Work required: After going through the data, give the number of lines that contain the word "report" as your sole answer.
- - -
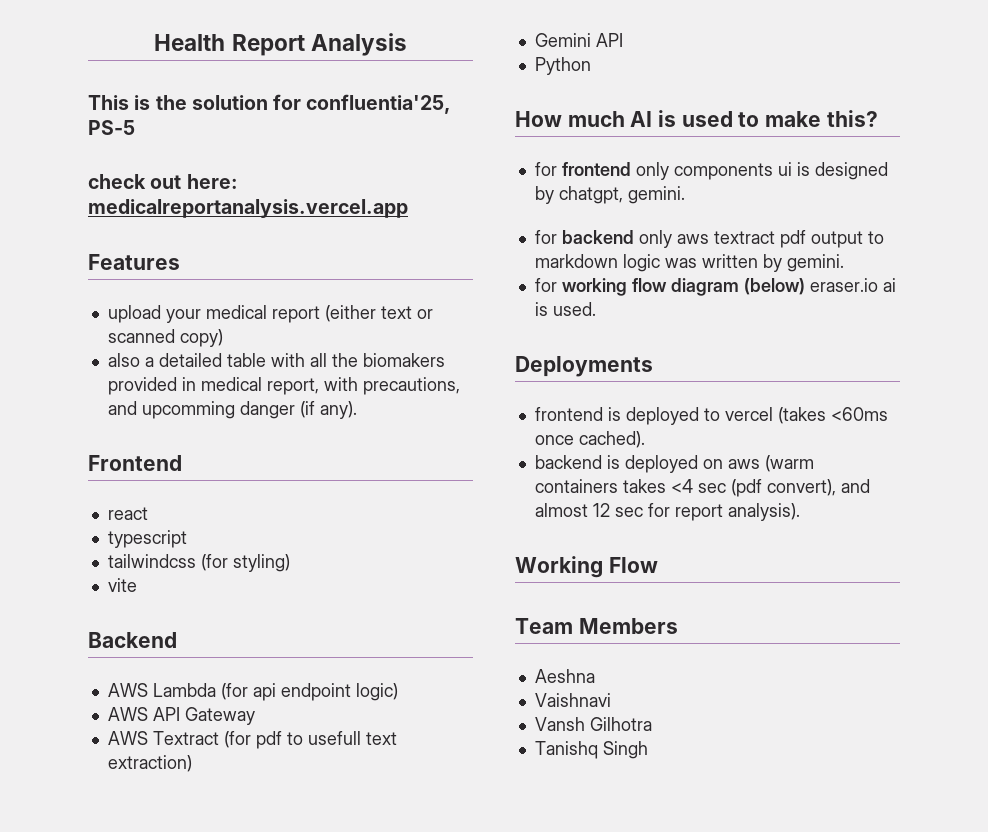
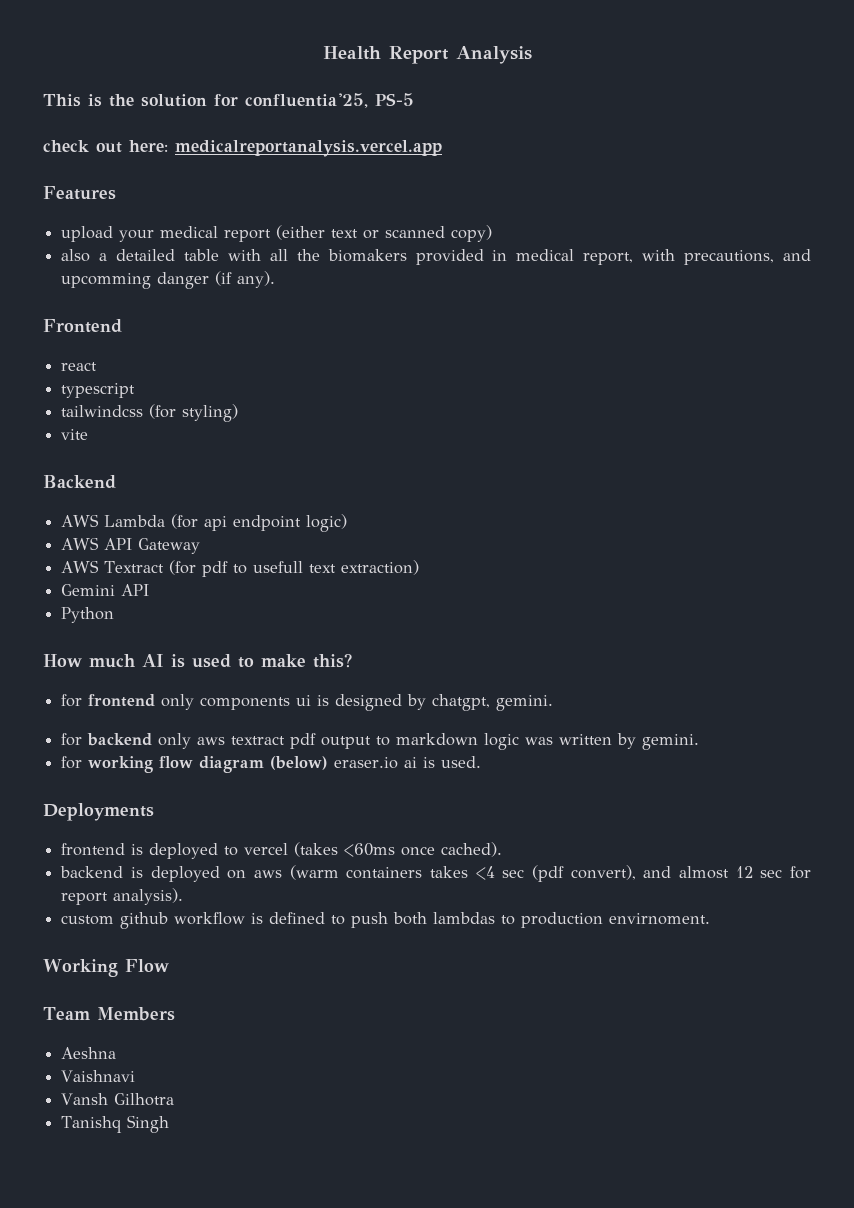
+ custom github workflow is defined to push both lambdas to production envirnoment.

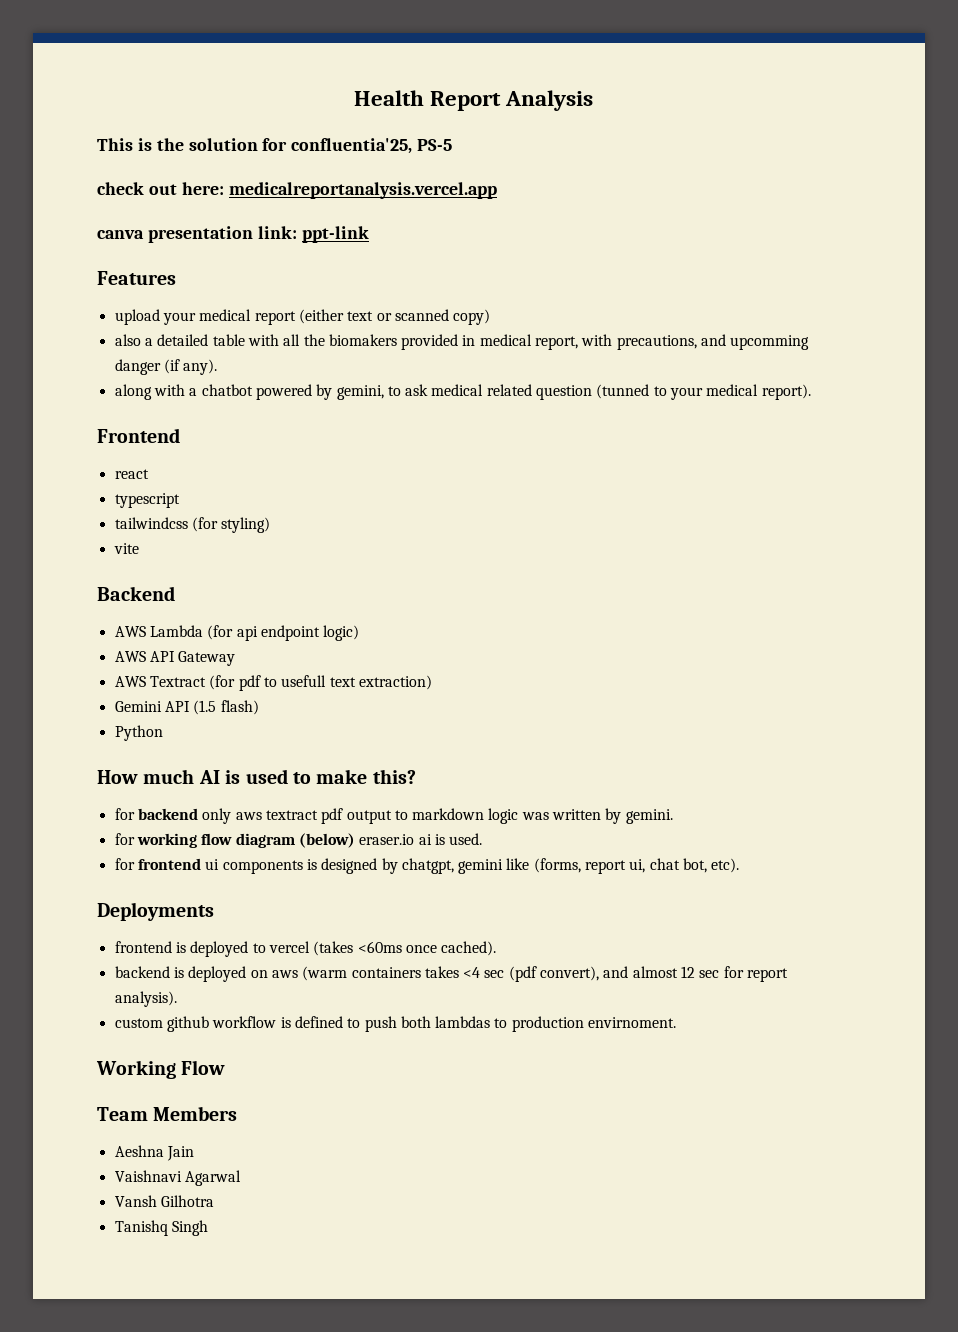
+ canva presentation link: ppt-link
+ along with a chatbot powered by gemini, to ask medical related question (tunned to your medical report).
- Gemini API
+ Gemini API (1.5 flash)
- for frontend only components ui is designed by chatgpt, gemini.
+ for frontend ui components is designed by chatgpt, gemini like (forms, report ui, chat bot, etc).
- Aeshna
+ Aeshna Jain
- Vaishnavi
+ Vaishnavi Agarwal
- - -
Exercise output: 2